Dataset records START

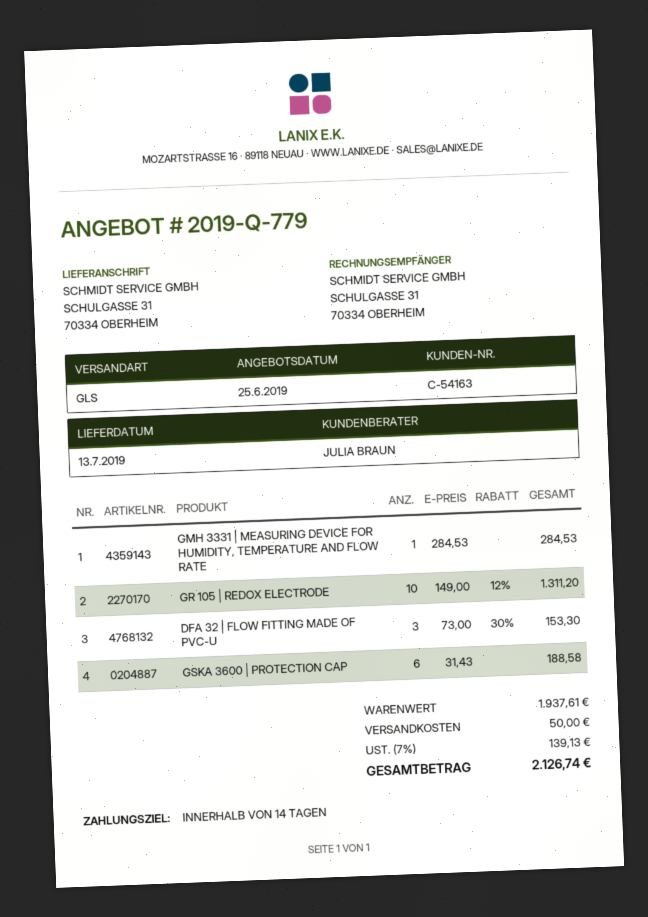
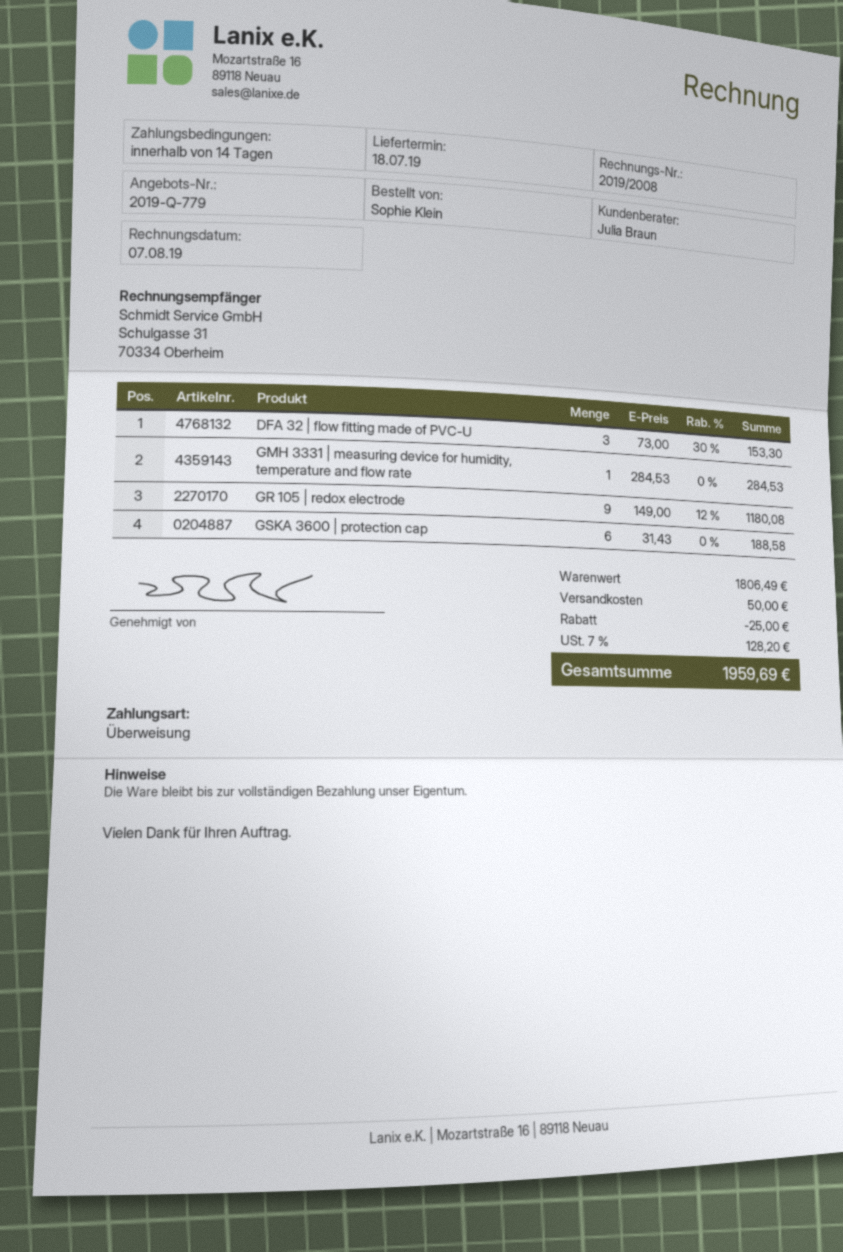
delivery date: 2019-07-13 -> 2019-07-18
GR 105 | REDOX ELECTRODE: 10 x 149.00 - 12% = 1311.20 -> 9 x 149.00 - 12% = 1180.08
subtotal: 1937.61 -> 1806.49
discount: none -> 25.00
tax: 7% = 139.13 -> 7% = 128.20
total: 2126.74 -> 1959.69

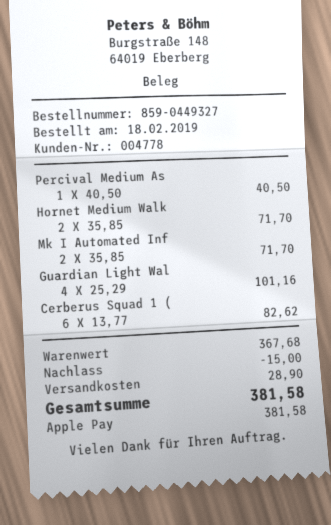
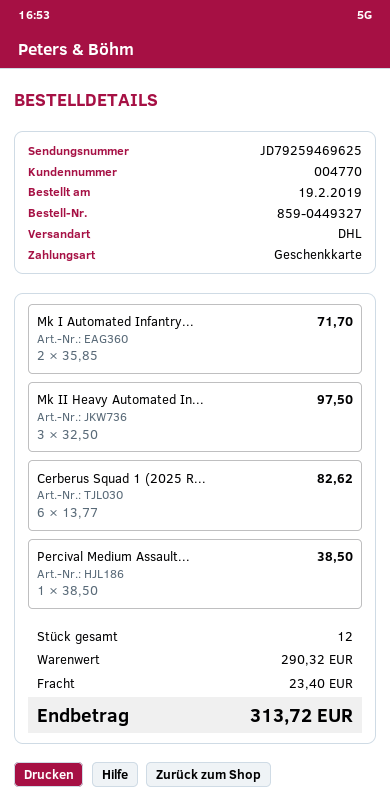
order date: 2019-02-18 -> 2019-02-19
customer number: 004778 -> 004770
payment method: Apple Pay -> gift card
Percival Medium As: 1 x 40.50 = 40.50 -> 1 x 38.50 = 38.50
Hornet Medium Walk: 2 x 35.85 = 71.70 -> none
Guardian Light Wal: 4 x 25.29 = 101.16 -> none
Mk II Heavy Automated In...: none -> 3 x 32.50 = 97.50
subtotal: 367.68 -> 290.32
discount: 15.00 -> none
shipping: 28.90 -> 23.40
total: 381.58 -> 313.72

Dataset records END

» Exercise directions: Find the line containing "customer number: 004778 -> 004770" in the material above. Print it and every line after it through the end, exactly and only those.

» Result of this task:
customer number: 004778 -> 004770
payment method: Apple Pay -> gift card
Percival Medium As: 1 x 40.50 = 40.50 -> 1 x 38.50 = 38.50
Hornet Medium Walk: 2 x 35.85 = 71.70 -> none
Guardian Light Wal: 4 x 25.29 = 101.16 -> none
Mk II Heavy Automated In...: none -> 3 x 32.50 = 97.50
subtotal: 367.68 -> 290.32
discount: 15.00 -> none
shipping: 28.90 -> 23.40
total: 381.58 -> 313.72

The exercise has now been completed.